Source code for flambe.nn.embedding

# type: ignore[override]

import math
from typing import Tuple, Union, Optional

import torch
from torch import nn
from torch import Tensor

from flambe.compile import registrable_factory
from flambe.nn.module import Module


[docs]class Embeddings(Module):
    """Implement an Embeddings module.

    This object replicates the usage of nn.Embedding but
    registers the from_pretrained classmethod to be used inside
    a Flambé configuration, as this does not happen automatically
    during the registration of PyTorch objects.

    The module also adds optional positional encoding, which can
    either be sinusoidal or learned during training.

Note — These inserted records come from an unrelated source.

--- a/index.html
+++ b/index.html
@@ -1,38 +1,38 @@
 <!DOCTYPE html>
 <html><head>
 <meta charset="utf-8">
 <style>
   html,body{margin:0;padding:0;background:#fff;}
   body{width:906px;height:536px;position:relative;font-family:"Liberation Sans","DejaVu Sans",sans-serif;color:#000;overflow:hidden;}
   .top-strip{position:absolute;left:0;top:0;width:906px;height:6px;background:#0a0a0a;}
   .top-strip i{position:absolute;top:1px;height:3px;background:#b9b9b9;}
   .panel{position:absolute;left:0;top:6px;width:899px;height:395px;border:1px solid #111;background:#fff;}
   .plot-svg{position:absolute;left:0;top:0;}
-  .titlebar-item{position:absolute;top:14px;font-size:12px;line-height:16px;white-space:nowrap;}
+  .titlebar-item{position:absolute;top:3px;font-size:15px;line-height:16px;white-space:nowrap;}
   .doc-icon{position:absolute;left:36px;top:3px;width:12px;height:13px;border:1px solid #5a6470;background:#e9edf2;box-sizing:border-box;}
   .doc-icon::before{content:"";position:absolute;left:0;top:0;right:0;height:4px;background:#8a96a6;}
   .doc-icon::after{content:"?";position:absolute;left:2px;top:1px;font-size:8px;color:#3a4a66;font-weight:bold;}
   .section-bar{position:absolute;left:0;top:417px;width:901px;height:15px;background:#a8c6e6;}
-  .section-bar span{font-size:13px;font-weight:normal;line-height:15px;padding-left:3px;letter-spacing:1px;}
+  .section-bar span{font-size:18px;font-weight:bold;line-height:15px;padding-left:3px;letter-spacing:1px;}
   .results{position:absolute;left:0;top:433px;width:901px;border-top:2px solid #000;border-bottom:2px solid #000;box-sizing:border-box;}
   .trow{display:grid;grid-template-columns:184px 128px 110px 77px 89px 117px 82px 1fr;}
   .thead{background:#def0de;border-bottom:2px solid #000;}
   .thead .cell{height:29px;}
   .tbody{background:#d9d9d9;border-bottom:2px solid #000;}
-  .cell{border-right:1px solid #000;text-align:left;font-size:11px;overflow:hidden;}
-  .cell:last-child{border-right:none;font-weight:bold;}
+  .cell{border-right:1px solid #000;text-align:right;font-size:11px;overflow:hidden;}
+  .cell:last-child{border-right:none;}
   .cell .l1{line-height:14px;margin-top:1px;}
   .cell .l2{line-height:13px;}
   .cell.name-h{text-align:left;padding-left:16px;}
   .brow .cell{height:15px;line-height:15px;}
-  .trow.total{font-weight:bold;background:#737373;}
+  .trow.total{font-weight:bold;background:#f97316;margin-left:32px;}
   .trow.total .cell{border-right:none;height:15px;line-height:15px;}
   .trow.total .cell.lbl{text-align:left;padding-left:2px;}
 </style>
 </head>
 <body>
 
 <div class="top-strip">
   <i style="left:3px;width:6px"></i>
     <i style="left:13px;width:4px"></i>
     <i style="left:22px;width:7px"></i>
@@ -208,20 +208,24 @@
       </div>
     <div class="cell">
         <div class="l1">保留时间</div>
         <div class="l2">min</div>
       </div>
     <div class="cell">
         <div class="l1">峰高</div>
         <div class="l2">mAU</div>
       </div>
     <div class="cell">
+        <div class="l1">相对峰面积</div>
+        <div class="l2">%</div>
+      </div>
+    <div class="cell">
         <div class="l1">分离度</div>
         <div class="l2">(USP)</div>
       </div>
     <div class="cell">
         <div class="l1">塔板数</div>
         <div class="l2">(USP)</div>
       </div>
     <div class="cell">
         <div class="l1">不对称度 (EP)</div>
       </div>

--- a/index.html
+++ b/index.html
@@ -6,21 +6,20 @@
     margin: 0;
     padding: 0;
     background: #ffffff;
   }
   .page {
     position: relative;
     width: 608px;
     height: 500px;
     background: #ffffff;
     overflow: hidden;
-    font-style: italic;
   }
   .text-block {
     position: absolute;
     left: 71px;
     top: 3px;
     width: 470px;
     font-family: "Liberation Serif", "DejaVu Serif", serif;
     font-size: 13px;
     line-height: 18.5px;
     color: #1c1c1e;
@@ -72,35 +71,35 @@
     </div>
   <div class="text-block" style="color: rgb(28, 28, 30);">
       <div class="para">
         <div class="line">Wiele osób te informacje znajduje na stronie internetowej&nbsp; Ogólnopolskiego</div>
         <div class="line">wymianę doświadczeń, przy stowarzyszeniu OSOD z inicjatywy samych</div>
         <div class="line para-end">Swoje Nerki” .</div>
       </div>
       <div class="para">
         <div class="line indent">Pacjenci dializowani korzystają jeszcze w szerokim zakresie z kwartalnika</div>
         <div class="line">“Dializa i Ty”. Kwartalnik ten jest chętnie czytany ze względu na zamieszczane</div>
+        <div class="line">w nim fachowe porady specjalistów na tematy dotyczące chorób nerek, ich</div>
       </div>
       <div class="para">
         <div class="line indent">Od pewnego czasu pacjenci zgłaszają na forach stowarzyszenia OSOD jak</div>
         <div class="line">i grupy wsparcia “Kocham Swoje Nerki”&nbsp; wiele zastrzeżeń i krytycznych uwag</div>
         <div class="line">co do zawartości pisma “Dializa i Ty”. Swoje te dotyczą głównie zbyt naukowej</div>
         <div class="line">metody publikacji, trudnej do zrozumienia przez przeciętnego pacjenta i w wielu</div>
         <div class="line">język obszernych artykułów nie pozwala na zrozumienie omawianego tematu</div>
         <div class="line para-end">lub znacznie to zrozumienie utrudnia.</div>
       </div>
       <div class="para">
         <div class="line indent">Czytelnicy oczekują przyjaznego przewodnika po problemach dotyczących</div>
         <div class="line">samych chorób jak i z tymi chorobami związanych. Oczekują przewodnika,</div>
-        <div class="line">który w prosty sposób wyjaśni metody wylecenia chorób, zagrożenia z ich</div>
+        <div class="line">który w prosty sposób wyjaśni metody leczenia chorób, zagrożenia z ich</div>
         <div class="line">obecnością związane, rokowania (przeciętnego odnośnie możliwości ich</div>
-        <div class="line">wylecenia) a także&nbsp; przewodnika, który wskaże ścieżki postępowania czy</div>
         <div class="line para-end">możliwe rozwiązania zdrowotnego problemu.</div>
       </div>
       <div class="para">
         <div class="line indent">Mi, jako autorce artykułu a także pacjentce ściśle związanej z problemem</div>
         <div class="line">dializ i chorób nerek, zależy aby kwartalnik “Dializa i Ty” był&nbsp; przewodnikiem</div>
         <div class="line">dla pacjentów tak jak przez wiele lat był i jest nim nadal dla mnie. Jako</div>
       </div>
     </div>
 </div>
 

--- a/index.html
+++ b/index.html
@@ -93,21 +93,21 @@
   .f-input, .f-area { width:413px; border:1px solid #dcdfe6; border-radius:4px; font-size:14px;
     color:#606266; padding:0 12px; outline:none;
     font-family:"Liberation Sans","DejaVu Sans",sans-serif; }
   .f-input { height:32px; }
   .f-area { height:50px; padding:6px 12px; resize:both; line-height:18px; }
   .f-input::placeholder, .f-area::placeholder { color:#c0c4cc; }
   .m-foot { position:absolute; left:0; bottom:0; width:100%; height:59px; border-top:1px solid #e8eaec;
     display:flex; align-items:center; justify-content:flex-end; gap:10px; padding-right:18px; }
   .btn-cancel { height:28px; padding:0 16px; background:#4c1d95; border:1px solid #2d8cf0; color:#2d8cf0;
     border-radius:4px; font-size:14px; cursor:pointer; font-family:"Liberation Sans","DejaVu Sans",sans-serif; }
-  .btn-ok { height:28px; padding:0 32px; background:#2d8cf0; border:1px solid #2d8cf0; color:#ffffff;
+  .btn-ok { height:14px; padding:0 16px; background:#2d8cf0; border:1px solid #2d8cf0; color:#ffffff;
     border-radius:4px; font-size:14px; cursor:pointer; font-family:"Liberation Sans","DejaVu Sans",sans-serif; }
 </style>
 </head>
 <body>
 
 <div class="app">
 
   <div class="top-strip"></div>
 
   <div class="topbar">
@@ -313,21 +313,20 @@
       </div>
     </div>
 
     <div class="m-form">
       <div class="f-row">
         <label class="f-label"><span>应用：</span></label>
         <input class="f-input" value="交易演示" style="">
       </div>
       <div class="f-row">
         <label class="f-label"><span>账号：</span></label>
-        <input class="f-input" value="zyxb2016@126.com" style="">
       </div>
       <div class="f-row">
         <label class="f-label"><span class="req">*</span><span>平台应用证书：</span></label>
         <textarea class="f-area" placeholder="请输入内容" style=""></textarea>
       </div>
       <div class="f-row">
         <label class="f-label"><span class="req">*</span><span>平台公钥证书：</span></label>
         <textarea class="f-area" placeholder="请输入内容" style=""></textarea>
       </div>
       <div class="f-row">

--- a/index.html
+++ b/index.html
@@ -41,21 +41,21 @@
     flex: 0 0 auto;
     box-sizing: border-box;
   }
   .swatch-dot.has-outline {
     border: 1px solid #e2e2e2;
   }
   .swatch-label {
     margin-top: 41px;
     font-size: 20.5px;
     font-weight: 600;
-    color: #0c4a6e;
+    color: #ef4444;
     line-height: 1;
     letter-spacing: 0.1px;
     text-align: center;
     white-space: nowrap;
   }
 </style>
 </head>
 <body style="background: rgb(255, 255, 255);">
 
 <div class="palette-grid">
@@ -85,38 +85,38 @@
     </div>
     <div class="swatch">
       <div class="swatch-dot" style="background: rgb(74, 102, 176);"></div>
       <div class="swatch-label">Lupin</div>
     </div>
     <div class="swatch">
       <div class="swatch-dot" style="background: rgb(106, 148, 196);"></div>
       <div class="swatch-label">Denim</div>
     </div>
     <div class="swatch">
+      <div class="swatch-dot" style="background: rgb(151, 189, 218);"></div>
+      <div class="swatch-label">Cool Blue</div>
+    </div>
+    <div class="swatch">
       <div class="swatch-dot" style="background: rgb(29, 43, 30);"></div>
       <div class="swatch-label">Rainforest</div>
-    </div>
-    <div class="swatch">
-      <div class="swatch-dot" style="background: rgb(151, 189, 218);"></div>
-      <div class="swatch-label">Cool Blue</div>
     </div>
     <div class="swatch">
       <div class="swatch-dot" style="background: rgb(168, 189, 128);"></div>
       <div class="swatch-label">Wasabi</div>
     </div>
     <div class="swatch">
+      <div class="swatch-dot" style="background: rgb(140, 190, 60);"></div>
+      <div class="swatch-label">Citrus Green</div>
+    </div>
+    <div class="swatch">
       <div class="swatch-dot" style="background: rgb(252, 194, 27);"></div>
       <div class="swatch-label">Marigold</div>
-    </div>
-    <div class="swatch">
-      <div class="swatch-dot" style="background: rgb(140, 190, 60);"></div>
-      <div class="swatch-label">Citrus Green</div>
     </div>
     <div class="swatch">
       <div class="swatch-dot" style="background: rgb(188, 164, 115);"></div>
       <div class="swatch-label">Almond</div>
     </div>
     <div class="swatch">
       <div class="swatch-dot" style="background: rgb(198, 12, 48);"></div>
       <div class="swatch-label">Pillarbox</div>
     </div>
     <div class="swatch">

For the
    non-learned positional embeddings, we use sine and cosine
    functions of different frequencies.

    .. math::
        \text{PosEncoder}(pos, 2i) = sin(pos/10000^(2i/d_model))
        \text{PosEncoder}(pos, 2i+1) = cos(pos/10000^(2i/d_model))
        \text{where pos is the word position and i is the embed idx)

    """

    def __init__(self,
                 num_embeddings: int,
                 embedding_dim: int,
                 padding_idx: int = 0,
                 max_norm: Optional[float] = None,
                 norm_type: float = 2.,
                 scale_grad_by_freq: bool = False,
                 sparse: bool = False,
                 positional_encoding: bool = False,
                 positional_learned: bool = False,
                 positonal_max_length: int = 5000) -> None:
        """Initialize an Embeddings module.

        Parameters
        ----------
        num_embeddings : int
            Size of the dictionary of embeddings.
        embedding_dim : int
            The size of each embedding vector.
        padding_idx : int, optional
            Pads the output with the embedding vector at
            :attr:`padding_idx` (initialized to zeros) whenever it
            encounters the index, by default 0
        max_norm : Optional[float], optional
            If given, each embedding vector with norm larger than
            :attr:`max_norm` is normalized to have norm :attr:`max_norm`
        norm_type : float, optional
            The p of the p-norm to compute for the :attr:`max_norm`
            option. Default ``2``.
        scale_grad_by_freq : bool, optional
            If given, this will scale gradients by the inverse of
            frequency of the words in the mini-batch. Default ``False``.
        sparse : bool, optional
            If ``True``, gradient w.r.t. :attr:`weight` matrix will
            be a sparse tensor. See Notes for more details.
        positional_encoding : bool, optional
            If True, adds positonal encoding to the token embeddings.
            By default, the embeddings are frozen sinusodial embeddings.
            To learn these during training, set positional_learned.
            Default ``False``.
        positional_learned : bool, optional
            Learns the positional embeddings during training instead
            of using frozen sinusodial ones. Default ``False``.
        positonal_max_length : int, optional
            The maximum length of a sequence used for the positonal
            embedding matrix. Default ``5000``.

        """
        super().__init__()

        self.num_embeddings = num_embeddings
        self.embedding_dim = embedding_dim
        self.num_positions = positonal_max_length

        self.token_embedding = nn.Embedding(num_embeddings,
                                            embedding_dim,
                                            padding_idx,
                                            max_norm,
                                            norm_type,
                                            scale_grad_by_freq,
                                            sparse)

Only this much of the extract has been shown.